Lilly, Boehringer Ingelheim tap actress Angela Bassett for diabetes and cardiovascular risk awareness

Boehringer Ingelheim and Eli Lilly’s next phase of their diabetes and cardiovascular disease awareness campaign includes a celebrity with a personal connection. Actress and director Angela Bassett’s mother had Type 2 diabetes and died in 2014 from heart disease. Her uncle, Ralph Gilbert, who appears with Bassett in the effort, also has Type 2 diabetes.

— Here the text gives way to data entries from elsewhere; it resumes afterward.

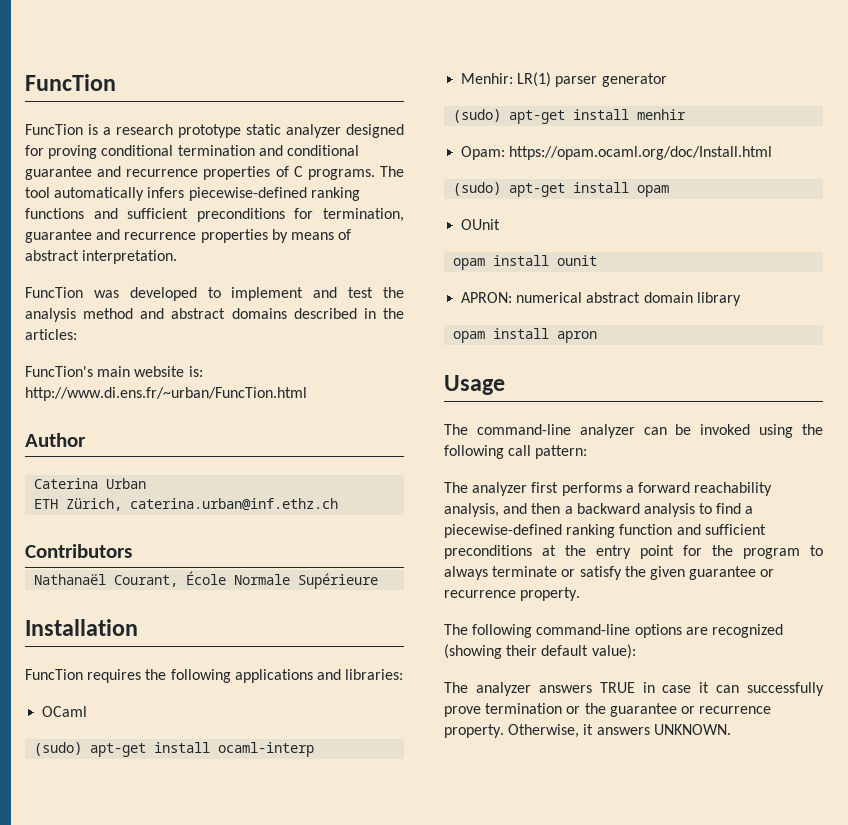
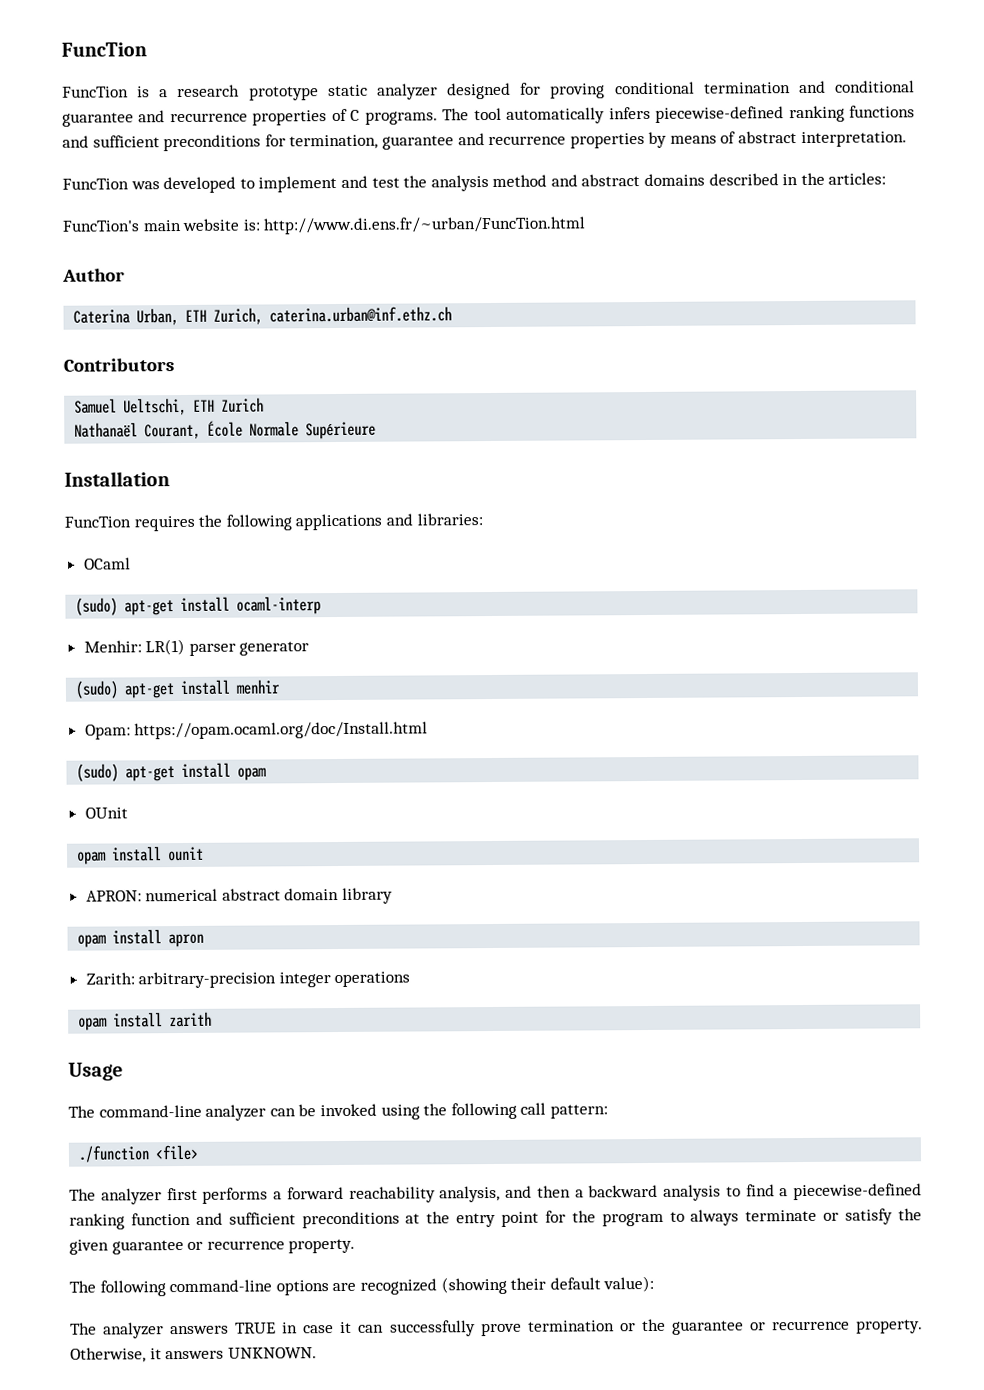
[106,478,147,489] [34,498,123,511] Urban // ETH Zürich, -> [136,307,264,326] Urban, ETH Zurich,
(132, 551) none -> [74,397,265,416] // Samuel Ueltschi, ETH Zurich
(598, 337) none -> [85,971,411,989] [78,1011,213,1031] // Zarith: arbitrary-precision integer operations // opam install zarith
(588, 452) none -> [78,1144,199,1163] // ./function <file>

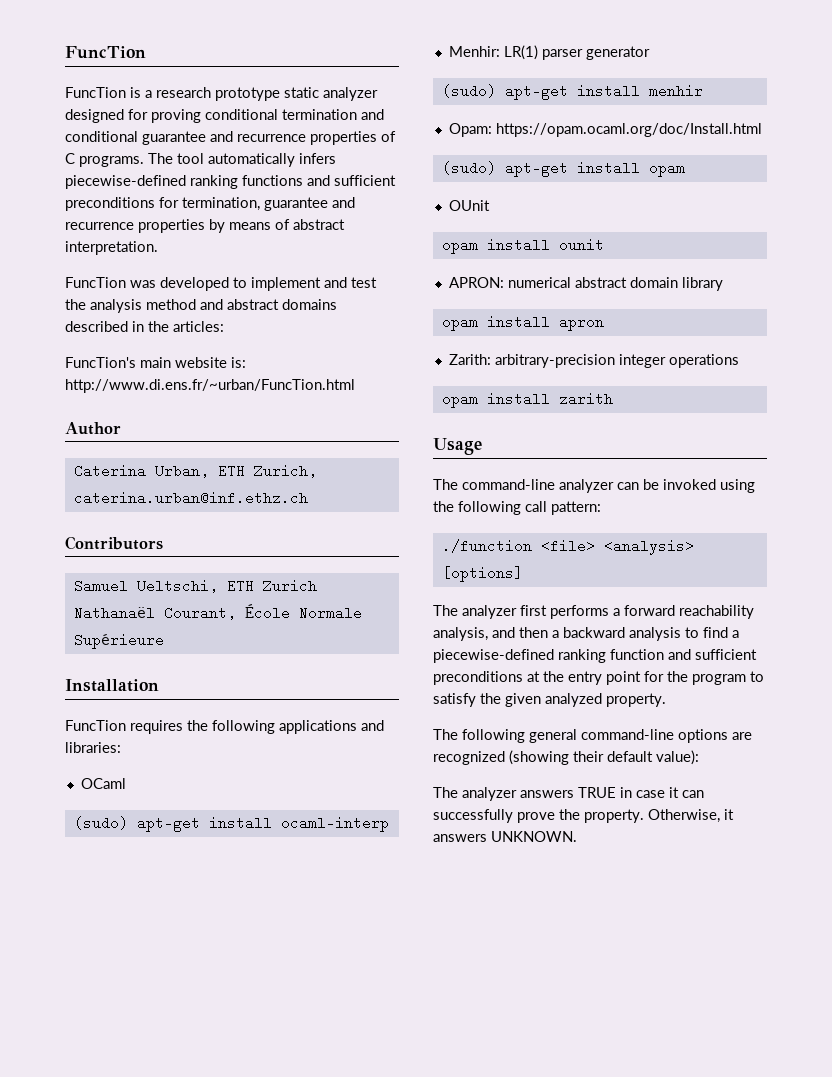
(199, 1152) none -> [603,539,694,555] [441,566,523,582] <analysis> [options]
[690,1208,922,1226] [69,1239,285,1255] always terminate or satisfy the given guarantee or recurrence -> [433,693,602,707] satisfy the given analyzed
(166, 1288) none -> [529,729,577,743] general
[527,1318,850,1335] termination or the guarantee or recurrence -> [559,809,580,820] the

Bassett was eager to become an ambassador of the “For Your Sweetheart” campaign because, like the majority (52%) of people living with Type 2 in a recent Boehringer and Lilly survey, she hadn’t been aware of the connection between diabetes and heart disease, said Graham Goodrich, VP of marketing at Boehringer Ingelheim. In fact, more than two-thirds of people older than 65 with Type 2 diabetes will die of cardiovascular disease, according to the American Heart Association.

Boehringer and Lilly have good reason—and FDA approval—to talk about the cardiovascular connection to Type 2 diabetes. Their SGLT2 inhibitor Jardiance got a first-in-class FDA nod last December for reducing the risk of cardiovascular death in adult patients with Type 2 diabetes and cardiovascular disease. More recently, results from a broad SGLT2 real-world study sponsored by AstraZeneca found that the medications cut heart failure hospitalization rates by 39% compared with other types of diabetes treatments.

That was good news for AstraZeneca’s Farxiga, as well as Johnson & Johnson’s Invokana, as 90% of the people in the analysis were on either Farxiga or Invokana. J&J’s own cardiovascular outcomes trial is set to provide data later this year, and a J&J spokesperson told FiercePharma in March that the results real-world results represent "good news" for the drug class and patients. AstraZeneca also has a cardiovascular outcomes trial underway. Meanwhile, Lilly and Boehringer have begun Jardiance cardiovascular trials for Type 2 patients with chronic heart failure and with heart failure patients who don’t have diabetes.

“There’s been a seismic shift in diabetes over the last year and a half,” Goodrich said. “... There’s been a lot of great data and cardiovascular outcomes trials—not just by Boehringer and Lilly, but other manufacturers—that have provided a wealth of data that offers new hope for patients, and that’s sparking a conversation.”

It also underscores the need for education, he said. Along with Bassett, Travis Stork, an EMT physician and host of the talk show “The Doctors,” will continue as an ambassador for the campaign with more celebrity ambassadors likely joining in the future. Bassett has already begun speaking to media outlets and posting on social media and will also appear in TV and radio public service announcements, Goodrich said. Her story, along with those of patients and caregivers, will also appear on the website foryoursweetheart.com.